## What you need to do
Scan the data below for lines containing the string "class" and give only how many there are.

### Records supplied ###

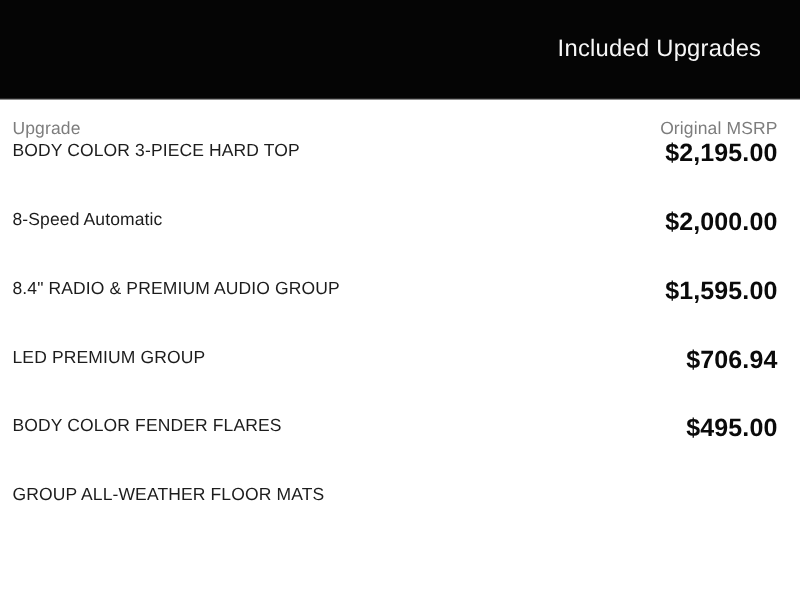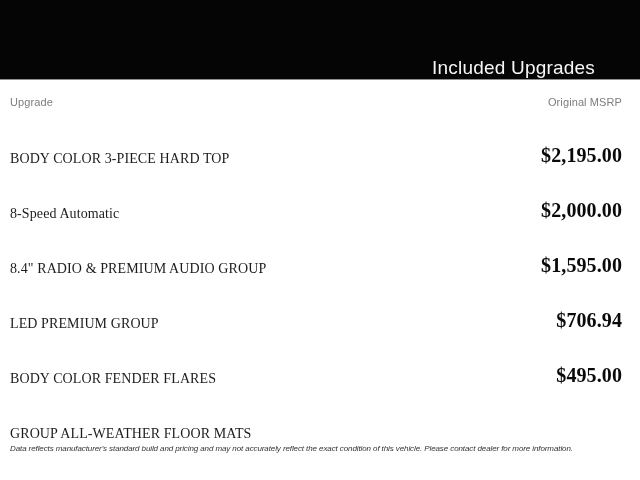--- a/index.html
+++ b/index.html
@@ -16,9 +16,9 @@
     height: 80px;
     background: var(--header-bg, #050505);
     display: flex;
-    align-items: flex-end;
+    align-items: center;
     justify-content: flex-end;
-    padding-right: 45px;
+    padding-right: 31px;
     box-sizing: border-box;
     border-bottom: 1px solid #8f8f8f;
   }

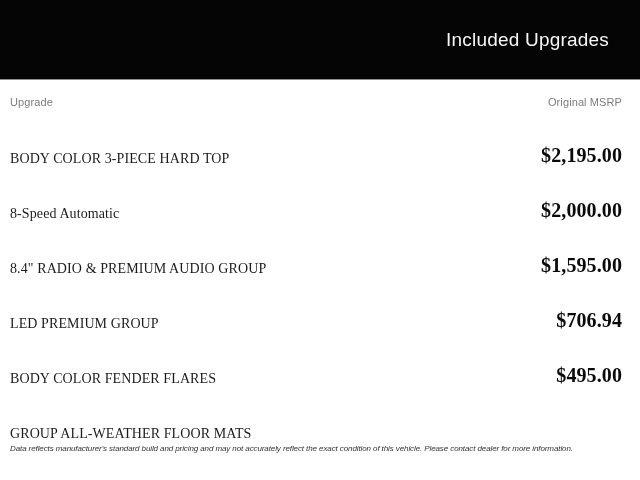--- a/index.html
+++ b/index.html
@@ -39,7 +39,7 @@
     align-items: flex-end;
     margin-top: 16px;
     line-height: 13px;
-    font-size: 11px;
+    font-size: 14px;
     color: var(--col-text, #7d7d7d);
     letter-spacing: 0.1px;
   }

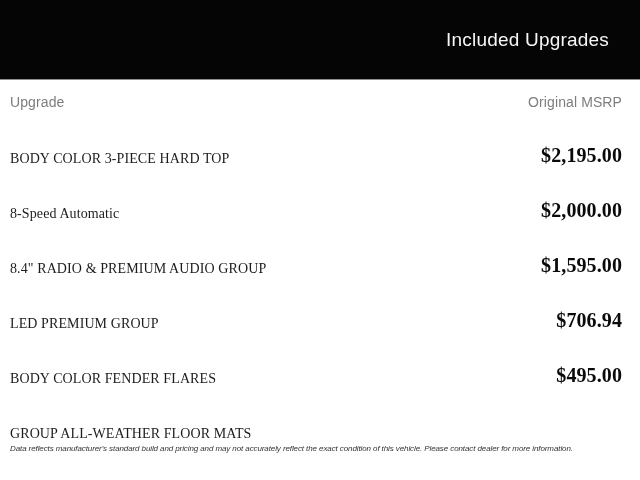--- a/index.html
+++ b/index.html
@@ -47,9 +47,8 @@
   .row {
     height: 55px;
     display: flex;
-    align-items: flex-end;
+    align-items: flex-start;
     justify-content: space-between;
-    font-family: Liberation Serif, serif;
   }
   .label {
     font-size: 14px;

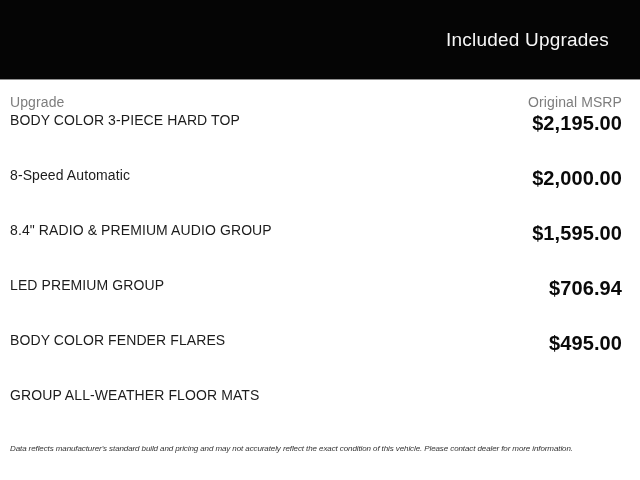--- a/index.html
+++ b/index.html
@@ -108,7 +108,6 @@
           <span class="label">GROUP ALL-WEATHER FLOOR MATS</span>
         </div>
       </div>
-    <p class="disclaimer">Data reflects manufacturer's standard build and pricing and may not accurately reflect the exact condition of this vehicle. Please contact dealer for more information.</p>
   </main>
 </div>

###
### Records supplied ###

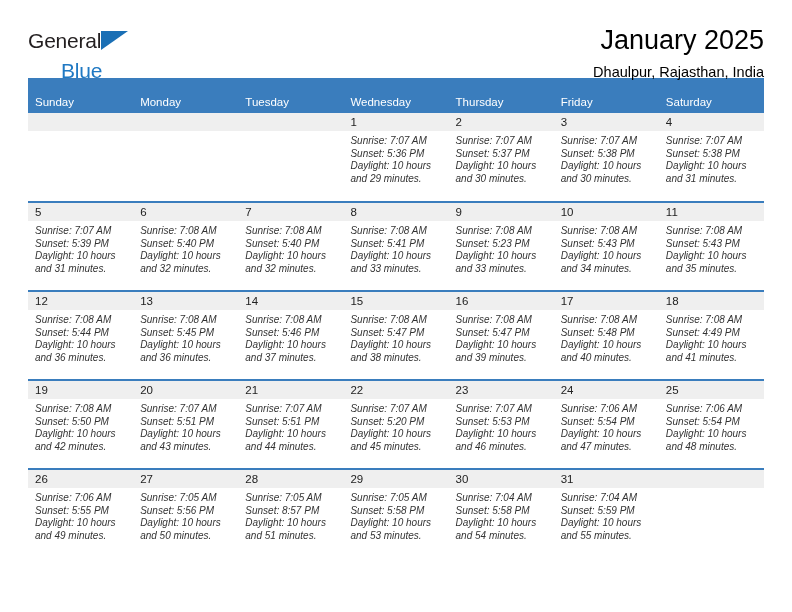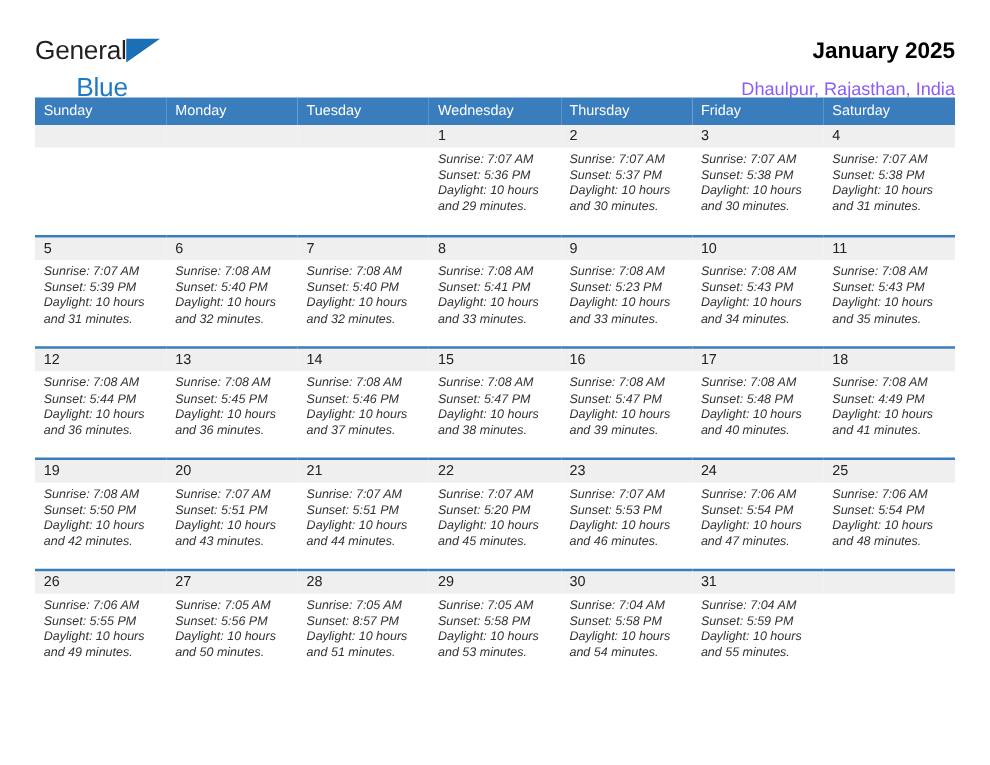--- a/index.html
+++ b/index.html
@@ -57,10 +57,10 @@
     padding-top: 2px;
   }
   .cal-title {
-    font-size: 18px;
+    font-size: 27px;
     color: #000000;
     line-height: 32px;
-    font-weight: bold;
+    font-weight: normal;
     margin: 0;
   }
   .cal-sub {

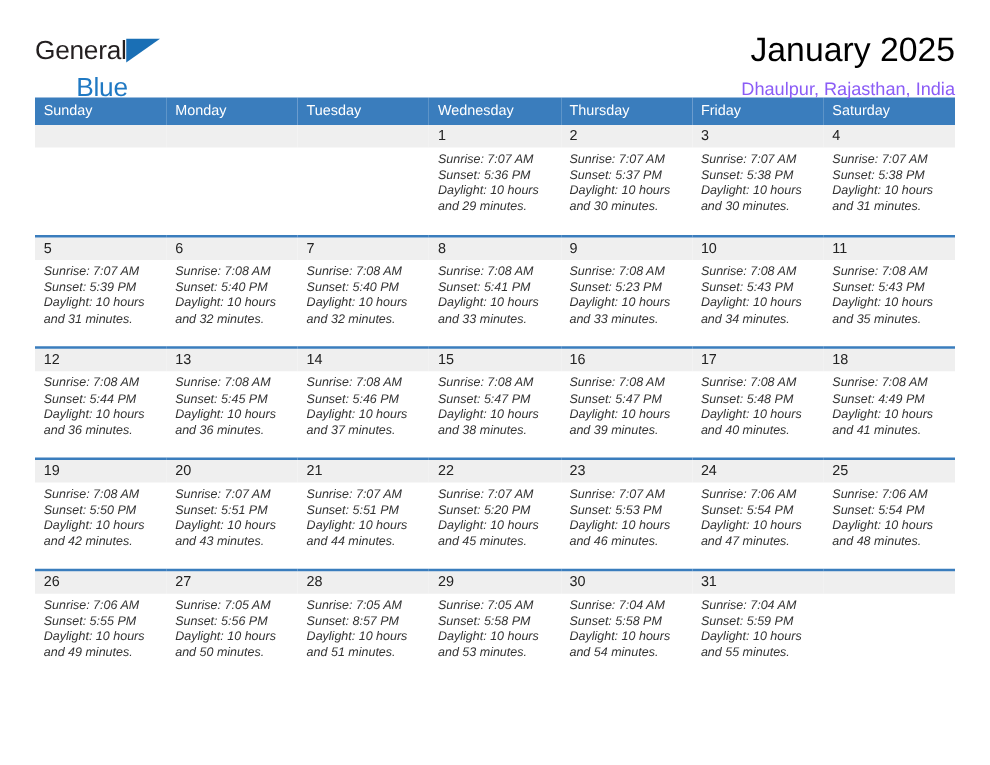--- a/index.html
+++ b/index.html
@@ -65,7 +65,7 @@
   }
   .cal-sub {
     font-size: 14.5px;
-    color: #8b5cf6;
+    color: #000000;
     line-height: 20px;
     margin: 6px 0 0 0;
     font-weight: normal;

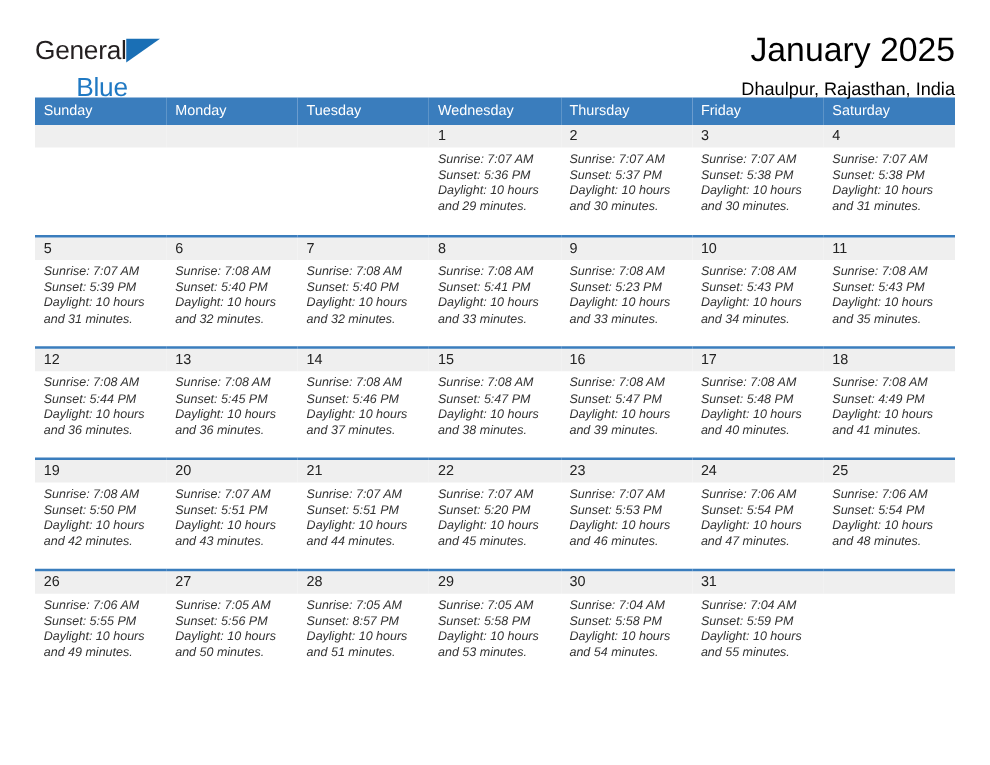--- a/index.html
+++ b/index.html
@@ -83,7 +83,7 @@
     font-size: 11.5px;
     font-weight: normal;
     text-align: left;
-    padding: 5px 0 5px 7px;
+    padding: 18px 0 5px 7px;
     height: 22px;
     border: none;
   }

###

## Exercise result
2